UnitedHealthcare Choice Plus, for instance, boasts that its PPO—a network of more than 780,000 professionals—cuts the cost of typical doctor visits by 52%, while saving 69% on MRIs. Pull back the curtain, and you’ll see these discounts are an accounting trick. To allow PPOs to advertise big discounts, providers simply inflate their billed charges on a whole range of services and treatments.
Don’t insurers have a natural incentive to keep provider prices down, even if they don’t end up paying the list price?
In fact, no—at least not since the Affordable Care Act took effect. That law established a “medical loss ratio,” which requires insurers covering individuals and small businesses to spend at least 80 cents of every premium dollar on medical expenses. Only 20 cents can go toward administrative costs and profit. (For insurers offering large group plans, the MLR rises to 85%.)
If a provider raises the cost of a blood test or medical procedure, insurers can charge higher premiums, while also boosting the value of their 20% share. Insurers can make more money only if they lower their administrative expenses or charge higher premiums.

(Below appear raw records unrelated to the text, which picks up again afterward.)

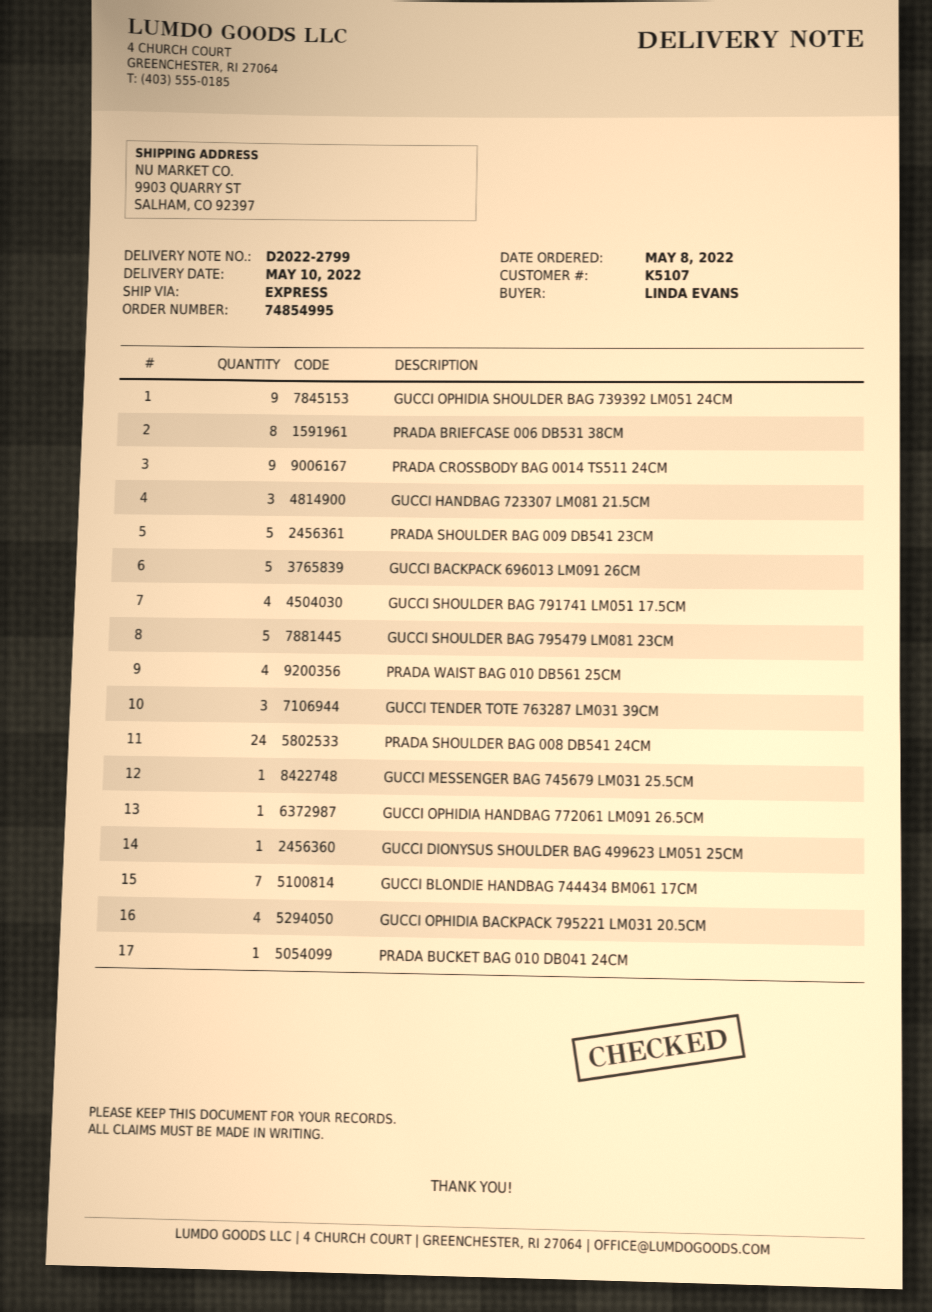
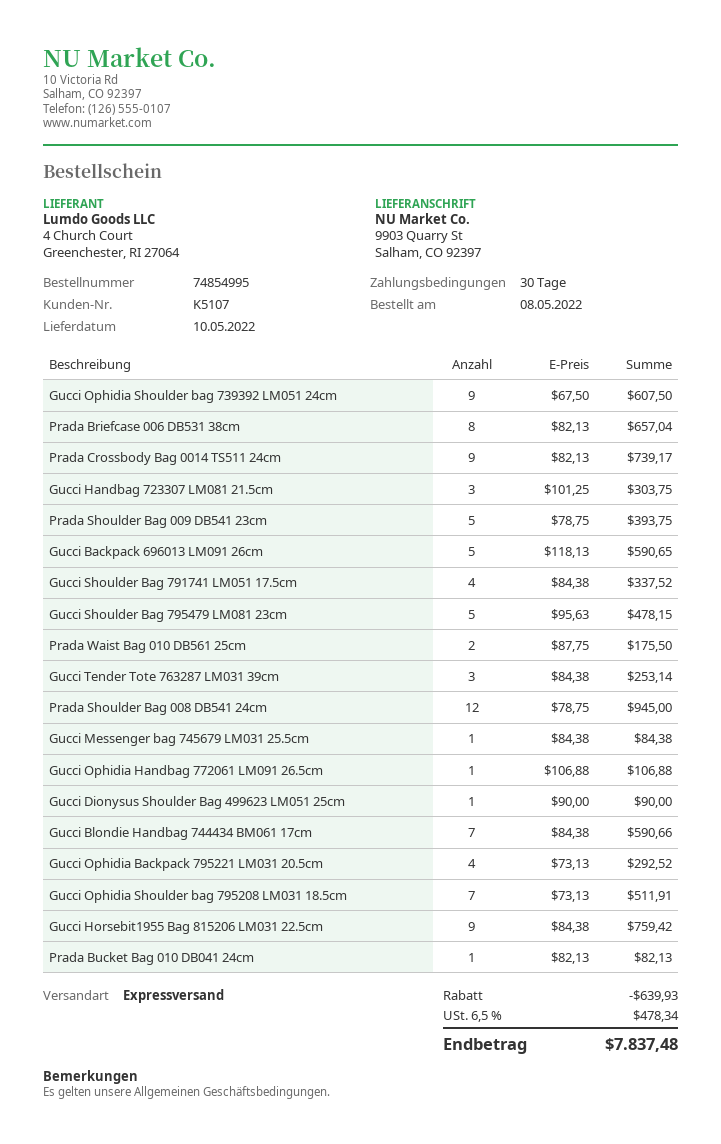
PRADA WAIST BAG 010 DB561 25CM: 4 -> 2
PRADA SHOULDER BAG 008 DB541 24CM: 24 -> 12
Gucci Ophidia Shoulder bag 795208 LM031 18.5cm: none -> 7
Gucci Horsebit1955 Bag 815206 LM031 22.5cm: none -> 9

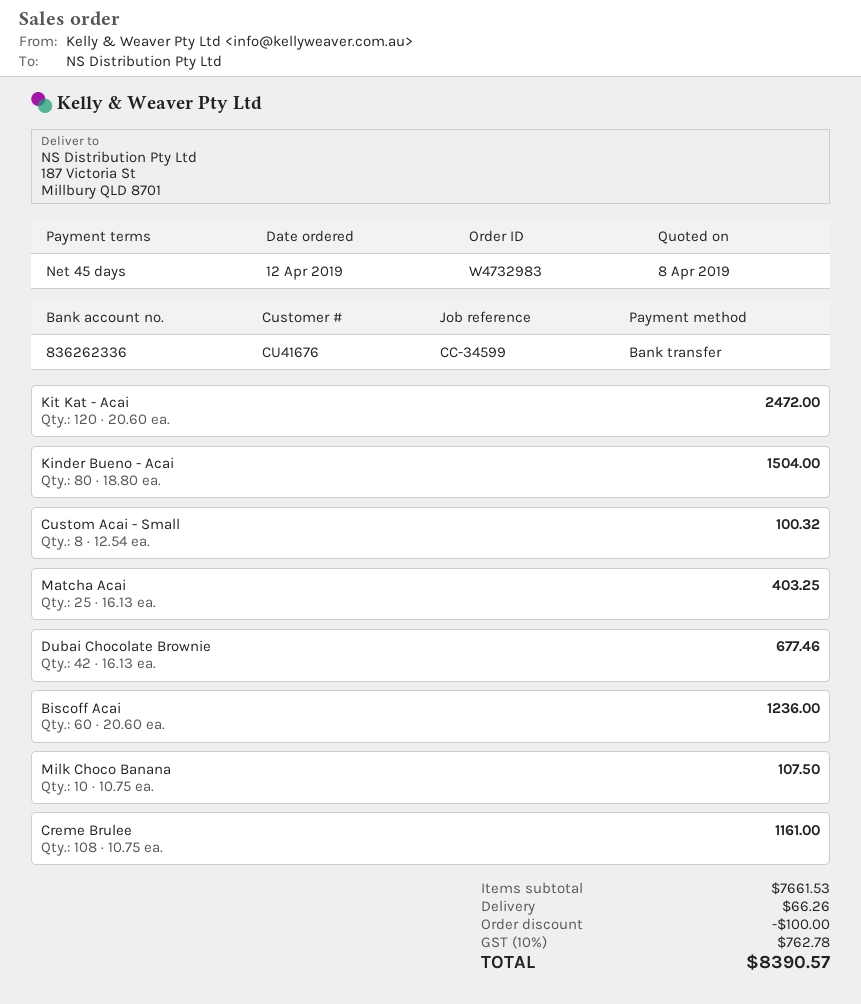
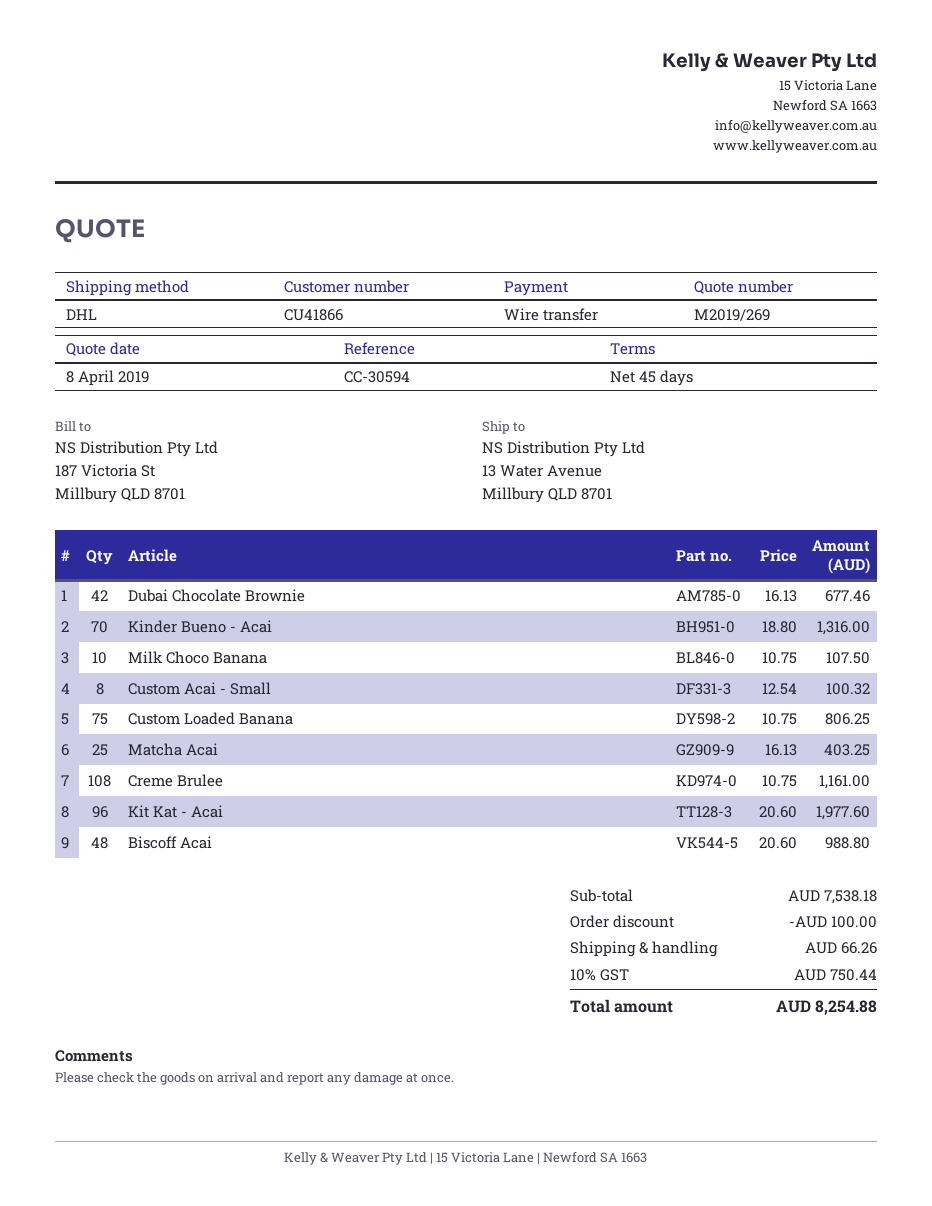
customer number: CU41676 -> CU41866
reference: CC-34599 -> CC-30594
ship to: 187 Victoria St, Millbury QLD 8701 -> 13 Water Avenue, Millbury QLD 8701
Kit Kat - Acai: 120 x 20.60 = 2472.00 -> 96 x 20.60 = 1977.60
Kinder Bueno - Acai: 80 x 18.80 = 1504.00 -> 70 x 18.80 = 1316.00
Biscoff Acai: 60 x 20.60 = 1236.00 -> 48 x 20.60 = 988.80
Custom Loaded Banana: none -> 75 x 10.75 = 806.25
subtotal: 7661.53 -> 7538.18
tax: 10% = 762.78 -> 10% = 750.44
total: 8390.57 -> 8254.88

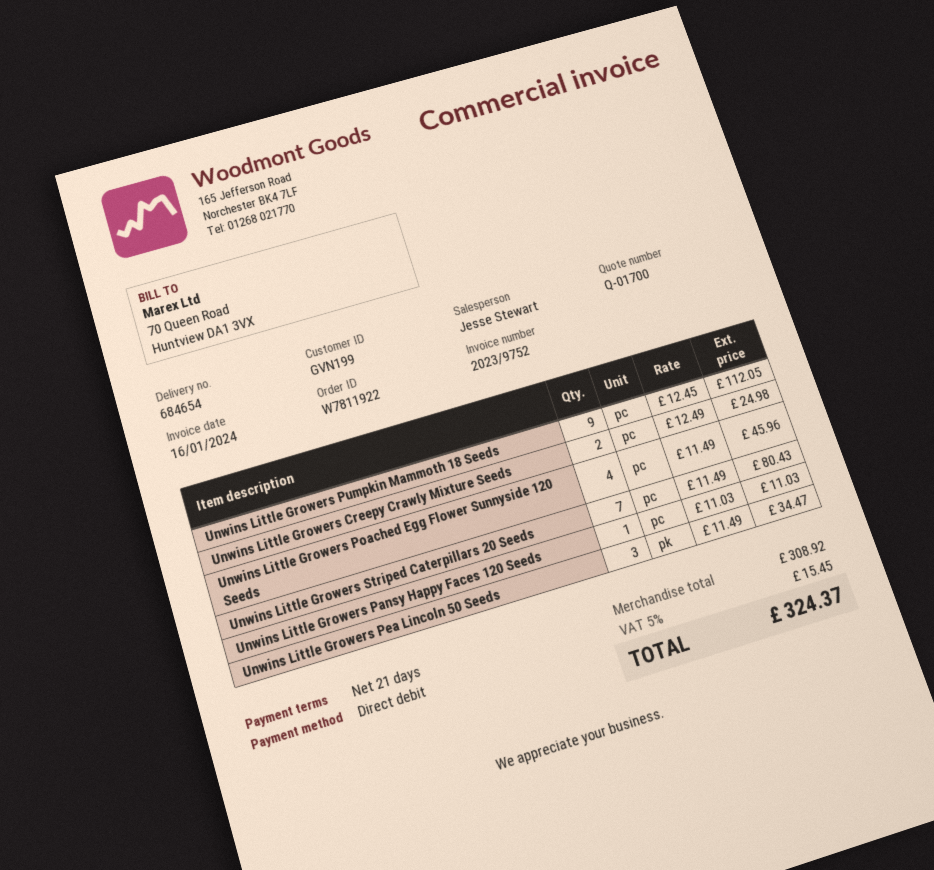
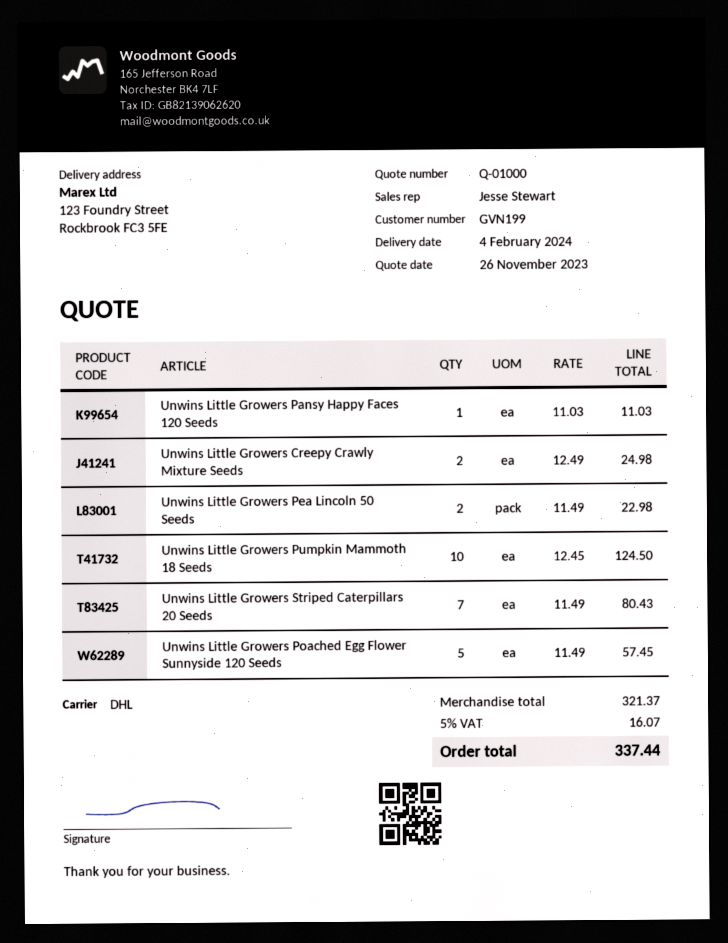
quote number: Q-01700 -> Q-01000
Unwins Little Growers Pumpkin Mammoth 18 Seeds: 9 x 12.45 = 112.05 -> 10 x 12.45 = 124.50
Unwins Little Growers Poached Egg Flower Sunnyside 120 Seeds: 4 x 11.49 = 45.96 -> 5 x 11.49 = 57.45
Unwins Little Growers Pea Lincoln 50 Seeds: 3 x 11.49 = 34.47 -> 2 x 11.49 = 22.98
subtotal: 308.92 -> 321.37
tax: 5% = 15.45 -> 5% = 16.07
total: 324.37 -> 337.44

In this way, the MLR rule encourages insurers to ignore providers’ artificial price hikes. Insurers can continue to attract customers with the promise of steep discounts through their PPO plans—and providers can continue to ratchet up their prices. By hoodwinking their customers, both insurers and providers make more money. Since insurance costs are merely a derivative of health-care costs, the result has been a steady rise in insurance costs for millions of working families.
For employers caught in this price spiral, there is a way out: partial or full self- insurance. When businesses self-insure, they pay employee health claims directly. That creates an incentive for businesses to question—and push back on—providers’ price increases. Self-insuring businesses can strengthen their leverage by using “reference- based pricing,” which caps payments for “shoppable”—nonemergency—services at the average price in a local market. Members who use providers with prices below the limit receive full coverage. If they use a provider that charges more than the limit, they pay the difference out-of-pocket.
This setup creates a strong incentive to control costs: Patients have a reason to shop around for the best value, while providers are pressured to keep their prices below the cap. The most expensive doctor is not always the doctor with the best outcomes.
That’s what happened when the California Public Employees’ Retirement System adopted a reference-pricing approach a few years ago. The agency had noticed that provider charges for hip and knee replacements varied from $15,000 to $110,000. In 2010, Calpers established a reference price of $30,000 for the procedures. Predictably, patients flocked to providers charging that price or less and shunned higher-cost facilities. Over the next couple of years, the number of California hospitals charging below $30,000 for a hip replacement jumped by more than 50%. In the first year Calpers saved an estimated $2.8 million on joint replacements.
What worked for Calpers can work just as effectively for small and midsize businesses. Today’s medical inflation is exactly what one would expect from health policies that reward insurers and providers for raising prices. Employers shouldn’t accept this status quo. By self-insuring and setting their own reference-based reimbursement, businesses can sidestep the traditional insurance model that continues to bleed them dry.